February 20, 2026

Richard H. Helmholz - The Roman Law of Blackmail

 


Wikipedia:

Richard H. Helmholz (born 1940) is the Ruth Wyatt Rosenson Distinguished Service Professor of Law at the University of Chicago Law School. He received his LL.B. from Harvard Law School in 1965 and also earned an A.B. in French literature at Princeton University, and a Ph.D. in medieval history from the University of California at Berkeley.

He is a member of the Selden Society Council and a fellow of the American Academy of Arts & Sciences and a corresponding fellow of the British Academy. Before moving to the University of Chicago, he spent ten years at Washington University in St. Louis, where he was a professor of law and history. He is best known for his work on the influence of canon law on the common law.

An excerpt from, "The Roman Law of Blackmail" By Richard H. Helmholz, The Journal of Legal Studies, January 2001:

This paper attempts to do three things: first, to describe the classical Roman law as it related to blackmail; second, to follow the subject into the commentaries of the Continental jurists written during the Middle Ages and Renaissance; and third, to cross the English Channel briefly. Its focus is historical. It has no agenda for shaping the law of blackmail that has drawn so much attention in recent scholarly literature. It is hoped that an account of the Roman law of blackmail may interest some of the many scholars who have contributed to understanding the subject. But its aspiration reaches no higher than that. 

The puzzle is this: if one person has information that would harm another's reputation by bringing shame upon the second person, under normal circumstances he has every right to disclose it. Why, then, should it be illegal for the person with the information to demand money for not revealing that information? It is not altogether easy to see why. Yet that is exactly what the law of blackmail prohibits. The reason for the prohibition against what might be regarded as freedom of contract does seem mysterious, and the natural desire to hit upon a plausible explanation has proved inviting to a wide variety of theoretical approaches, almost all of which assume the law is right to punish blackmail but differ on the reason for the result. The puzzle has also given rise to a casuistic literature that must warm the heart of old-fashioned lawyers who believe in the inevitability and even the utility of drawing fine distinctions in the law.

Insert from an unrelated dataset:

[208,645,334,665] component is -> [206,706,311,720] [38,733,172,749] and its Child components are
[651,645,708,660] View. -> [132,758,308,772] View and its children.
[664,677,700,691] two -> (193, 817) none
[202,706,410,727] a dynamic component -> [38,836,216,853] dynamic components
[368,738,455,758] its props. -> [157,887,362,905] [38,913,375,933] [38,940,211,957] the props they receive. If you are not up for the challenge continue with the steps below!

This paper says little, nothing really, to solve the puzzle that lies at the core of informational blackmail. Indeed, it requires that the reader ‘‘un-think’’ it for a moment. The assumption upon which it rests—that a person has every right to inform the world of what he himself knows, just so long as what he says is true—was not an assumption the Roman law shared. Nor did those who inherited the law of the Romans. That true information necessarily had value was not a view held by the jurists of the Middle Ages. Nor was it accepted by the lawyers and commentators who followed them during the sixteenth and the seventeenth centuries. Therein lies the (admittedly slight) relevance of this paper to the modern subject. It may explain something of how we came to have a law of blackmail, even though it tells us little about why we retain it. This is so because something very like the law discussed in this paper turns up in the early English treatises and cases involving extortion, sedition, and blackmail.